I did get rid of it.
| This code isn't depending on setdefaultencoding() though, as far as I
| can see.
That's correct. Nothing depends on setdefaultencoding().
| >Probably not. Certainly not in it's current form.
|
| What is wrong with the current form, Jim? What it tries to do is make
| the page template engine 'unicode agnostic', instead of 'unicode only'.
| Right now, the page template engine in Zope 3 (unlike the one in Zope
| 2), only works if you feed in unicode strings only. This is fine in Zope
| 3, but if you want to use it outside of Zope 3, this may not be what you
| want.
|
| So, Sidnei attempted to change it so that it'll work if you put in
| normal (encoded) strings only, or if you put in unicode strings only.
| Combinations will still fail miserably (this hasn't changed). The
| failure will even happen in the same place -- getvalue() in StringIO at
| the end. The only type of thing that can be combined safely with both is
| plain ascii strings; i.e. it relies on the unchanged default encoding of
| the system.
|
| I can see something wrong with the following hack Sidnei employed in a
| few places, where he replaced
|
| unicode(text)
|
| with
|
| isinstance(text, basestring) and text or unicode(text)

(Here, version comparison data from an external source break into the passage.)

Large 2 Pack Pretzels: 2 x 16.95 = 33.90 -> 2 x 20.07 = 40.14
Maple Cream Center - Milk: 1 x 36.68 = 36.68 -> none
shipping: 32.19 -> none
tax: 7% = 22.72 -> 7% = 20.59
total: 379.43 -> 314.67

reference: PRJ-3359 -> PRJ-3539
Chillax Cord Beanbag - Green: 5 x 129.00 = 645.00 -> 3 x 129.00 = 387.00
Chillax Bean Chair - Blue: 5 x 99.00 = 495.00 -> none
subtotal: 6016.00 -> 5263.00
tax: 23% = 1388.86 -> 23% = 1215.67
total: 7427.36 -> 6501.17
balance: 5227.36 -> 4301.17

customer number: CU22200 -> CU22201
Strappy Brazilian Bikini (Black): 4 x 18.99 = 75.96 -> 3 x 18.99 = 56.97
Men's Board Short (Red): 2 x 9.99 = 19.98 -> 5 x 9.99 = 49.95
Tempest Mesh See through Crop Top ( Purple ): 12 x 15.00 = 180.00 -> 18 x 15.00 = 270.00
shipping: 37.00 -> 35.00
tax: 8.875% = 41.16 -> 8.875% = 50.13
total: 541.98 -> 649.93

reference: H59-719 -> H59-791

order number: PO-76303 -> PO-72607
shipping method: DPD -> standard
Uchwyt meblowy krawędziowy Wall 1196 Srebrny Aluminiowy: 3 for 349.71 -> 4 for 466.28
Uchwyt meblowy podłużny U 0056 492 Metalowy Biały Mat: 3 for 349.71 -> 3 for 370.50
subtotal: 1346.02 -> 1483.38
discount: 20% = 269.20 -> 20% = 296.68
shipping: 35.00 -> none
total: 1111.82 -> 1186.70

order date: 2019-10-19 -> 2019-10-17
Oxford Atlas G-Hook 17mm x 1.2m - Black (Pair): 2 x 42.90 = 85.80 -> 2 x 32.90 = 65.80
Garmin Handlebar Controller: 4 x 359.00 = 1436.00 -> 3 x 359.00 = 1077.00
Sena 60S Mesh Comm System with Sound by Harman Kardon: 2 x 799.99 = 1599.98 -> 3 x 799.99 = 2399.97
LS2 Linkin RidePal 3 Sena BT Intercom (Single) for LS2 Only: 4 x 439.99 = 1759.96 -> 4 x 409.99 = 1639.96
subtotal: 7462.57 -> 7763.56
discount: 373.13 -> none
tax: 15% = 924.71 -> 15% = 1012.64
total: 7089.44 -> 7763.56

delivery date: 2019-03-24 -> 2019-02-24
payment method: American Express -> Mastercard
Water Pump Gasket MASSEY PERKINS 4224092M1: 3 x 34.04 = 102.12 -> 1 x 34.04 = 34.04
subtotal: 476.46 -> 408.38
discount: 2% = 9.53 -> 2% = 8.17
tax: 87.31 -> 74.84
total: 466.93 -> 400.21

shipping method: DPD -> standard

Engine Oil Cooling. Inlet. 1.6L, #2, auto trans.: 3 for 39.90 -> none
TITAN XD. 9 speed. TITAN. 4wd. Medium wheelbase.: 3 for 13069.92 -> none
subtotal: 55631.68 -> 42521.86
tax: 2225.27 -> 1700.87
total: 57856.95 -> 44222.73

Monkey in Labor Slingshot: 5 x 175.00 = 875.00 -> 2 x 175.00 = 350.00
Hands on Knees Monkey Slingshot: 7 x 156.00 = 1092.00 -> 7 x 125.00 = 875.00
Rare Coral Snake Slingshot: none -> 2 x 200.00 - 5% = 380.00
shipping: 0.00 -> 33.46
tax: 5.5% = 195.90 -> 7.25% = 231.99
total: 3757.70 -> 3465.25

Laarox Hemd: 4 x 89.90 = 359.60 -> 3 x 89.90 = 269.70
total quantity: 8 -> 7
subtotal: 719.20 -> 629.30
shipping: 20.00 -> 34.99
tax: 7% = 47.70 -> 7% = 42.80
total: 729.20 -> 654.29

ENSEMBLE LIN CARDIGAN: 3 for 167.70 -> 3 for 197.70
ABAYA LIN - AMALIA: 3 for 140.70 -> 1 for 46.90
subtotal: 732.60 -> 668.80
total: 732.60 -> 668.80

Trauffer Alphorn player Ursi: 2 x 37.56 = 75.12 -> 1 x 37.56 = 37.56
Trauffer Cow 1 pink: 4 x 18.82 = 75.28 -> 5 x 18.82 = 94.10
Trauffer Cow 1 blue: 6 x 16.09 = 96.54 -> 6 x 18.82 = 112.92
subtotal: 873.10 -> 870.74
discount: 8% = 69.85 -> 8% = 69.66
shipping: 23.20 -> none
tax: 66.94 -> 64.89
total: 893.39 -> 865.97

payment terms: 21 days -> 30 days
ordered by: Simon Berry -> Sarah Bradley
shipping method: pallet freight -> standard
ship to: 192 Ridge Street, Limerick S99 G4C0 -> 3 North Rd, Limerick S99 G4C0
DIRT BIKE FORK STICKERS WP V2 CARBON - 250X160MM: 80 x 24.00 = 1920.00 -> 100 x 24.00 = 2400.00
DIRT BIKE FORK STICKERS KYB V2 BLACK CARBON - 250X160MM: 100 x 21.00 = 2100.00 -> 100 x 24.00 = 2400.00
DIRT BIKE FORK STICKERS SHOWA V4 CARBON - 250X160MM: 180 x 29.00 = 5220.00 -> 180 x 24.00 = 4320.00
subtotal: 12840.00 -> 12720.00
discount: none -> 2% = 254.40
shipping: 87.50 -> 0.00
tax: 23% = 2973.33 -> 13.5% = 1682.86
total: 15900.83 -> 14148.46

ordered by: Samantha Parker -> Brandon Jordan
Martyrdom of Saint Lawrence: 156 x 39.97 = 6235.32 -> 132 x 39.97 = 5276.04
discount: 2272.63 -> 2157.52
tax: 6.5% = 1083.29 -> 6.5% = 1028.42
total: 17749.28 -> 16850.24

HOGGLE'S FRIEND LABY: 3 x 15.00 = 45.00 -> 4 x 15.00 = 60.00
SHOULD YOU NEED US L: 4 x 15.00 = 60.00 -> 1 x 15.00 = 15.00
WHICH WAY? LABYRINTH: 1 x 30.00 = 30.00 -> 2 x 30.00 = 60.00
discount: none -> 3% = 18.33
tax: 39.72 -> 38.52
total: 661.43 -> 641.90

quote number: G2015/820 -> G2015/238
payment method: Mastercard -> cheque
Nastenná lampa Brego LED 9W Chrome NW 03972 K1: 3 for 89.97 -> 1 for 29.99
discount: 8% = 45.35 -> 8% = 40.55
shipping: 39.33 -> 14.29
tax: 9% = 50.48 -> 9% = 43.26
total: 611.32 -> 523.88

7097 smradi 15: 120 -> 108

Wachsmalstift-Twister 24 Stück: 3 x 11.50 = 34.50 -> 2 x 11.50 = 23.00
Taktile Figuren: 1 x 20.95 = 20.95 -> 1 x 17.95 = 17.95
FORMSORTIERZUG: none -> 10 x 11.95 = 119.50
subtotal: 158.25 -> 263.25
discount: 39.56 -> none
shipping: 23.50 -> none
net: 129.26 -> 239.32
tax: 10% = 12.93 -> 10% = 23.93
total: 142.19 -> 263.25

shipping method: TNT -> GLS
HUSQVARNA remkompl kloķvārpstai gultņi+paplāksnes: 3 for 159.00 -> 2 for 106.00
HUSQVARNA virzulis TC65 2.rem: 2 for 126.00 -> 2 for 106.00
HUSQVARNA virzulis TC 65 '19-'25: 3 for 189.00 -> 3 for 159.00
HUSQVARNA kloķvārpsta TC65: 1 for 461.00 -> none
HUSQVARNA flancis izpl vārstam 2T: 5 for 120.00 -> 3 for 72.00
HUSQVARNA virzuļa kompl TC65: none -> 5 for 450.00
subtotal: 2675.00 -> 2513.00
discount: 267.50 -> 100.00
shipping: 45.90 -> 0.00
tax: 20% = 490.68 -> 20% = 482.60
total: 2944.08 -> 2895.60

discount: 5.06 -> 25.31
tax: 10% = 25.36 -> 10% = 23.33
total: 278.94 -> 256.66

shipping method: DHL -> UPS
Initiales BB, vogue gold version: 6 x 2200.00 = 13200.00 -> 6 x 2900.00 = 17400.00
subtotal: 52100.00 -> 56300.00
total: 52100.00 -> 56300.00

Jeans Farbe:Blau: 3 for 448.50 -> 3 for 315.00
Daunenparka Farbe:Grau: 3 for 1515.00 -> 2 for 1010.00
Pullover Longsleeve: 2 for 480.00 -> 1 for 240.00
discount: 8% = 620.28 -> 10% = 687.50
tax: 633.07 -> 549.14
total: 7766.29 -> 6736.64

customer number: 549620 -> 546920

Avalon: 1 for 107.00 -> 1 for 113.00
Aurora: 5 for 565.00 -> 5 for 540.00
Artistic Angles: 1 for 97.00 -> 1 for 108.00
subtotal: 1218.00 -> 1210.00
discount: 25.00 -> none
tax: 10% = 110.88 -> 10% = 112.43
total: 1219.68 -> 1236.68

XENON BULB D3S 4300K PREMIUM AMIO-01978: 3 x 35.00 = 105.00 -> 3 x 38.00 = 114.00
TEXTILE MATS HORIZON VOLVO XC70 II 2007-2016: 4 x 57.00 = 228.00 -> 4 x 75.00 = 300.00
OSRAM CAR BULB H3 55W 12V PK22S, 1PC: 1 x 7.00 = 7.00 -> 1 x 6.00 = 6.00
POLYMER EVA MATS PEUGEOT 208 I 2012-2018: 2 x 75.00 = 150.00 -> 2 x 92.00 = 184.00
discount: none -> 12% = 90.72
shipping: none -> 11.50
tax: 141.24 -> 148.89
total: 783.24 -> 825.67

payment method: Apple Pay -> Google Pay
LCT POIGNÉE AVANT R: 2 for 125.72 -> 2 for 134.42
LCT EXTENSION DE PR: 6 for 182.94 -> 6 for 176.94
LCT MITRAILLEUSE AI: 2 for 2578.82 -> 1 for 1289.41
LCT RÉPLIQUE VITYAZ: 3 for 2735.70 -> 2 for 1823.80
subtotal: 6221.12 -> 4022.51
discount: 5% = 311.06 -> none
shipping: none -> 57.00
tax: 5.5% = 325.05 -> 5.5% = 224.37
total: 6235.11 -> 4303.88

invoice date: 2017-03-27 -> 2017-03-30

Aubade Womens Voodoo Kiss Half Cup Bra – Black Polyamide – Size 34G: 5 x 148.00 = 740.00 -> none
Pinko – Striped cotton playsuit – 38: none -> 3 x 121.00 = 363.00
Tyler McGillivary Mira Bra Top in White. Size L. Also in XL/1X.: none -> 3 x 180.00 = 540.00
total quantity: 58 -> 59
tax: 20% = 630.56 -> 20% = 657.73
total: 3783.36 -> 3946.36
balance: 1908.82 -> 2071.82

Yes, that's certainly wrong now that I look at it. I think that's what
Jim was referring to?
| ..
|
| plain unicode(text), like str(text), doesn't typically work in unicode
| agnostic code.
|
| Trying to reconstruct the logic in more readable form (which is
| difficult, indicating that this code shouldn't be employed :), Sidnei's
| code looks like this, I think..:
Did you mean 'deployed' above? :)
| if isinstance(text, basestring):
| result = text
| else:
| result = unicode(text)
|
| this is the wrong thing if text is in fact not a basestring, but, say, a
| number, which I suspect is something that can happen, even though the
| thing is misleadingly called 'text' -- it's why the 'unicode()' is there
| in the first place. In this case, the string representation of the
| number will be in unicode, which will be wrong if you're running in
| pure-encoded mode. Sidnei, you need to include a unit test where the
| data that enters the page template is not a string; I think it will
| fail. Also include a few tests where the data is actually 0 while you're
| at it, if you are a fan of shortcuts. :)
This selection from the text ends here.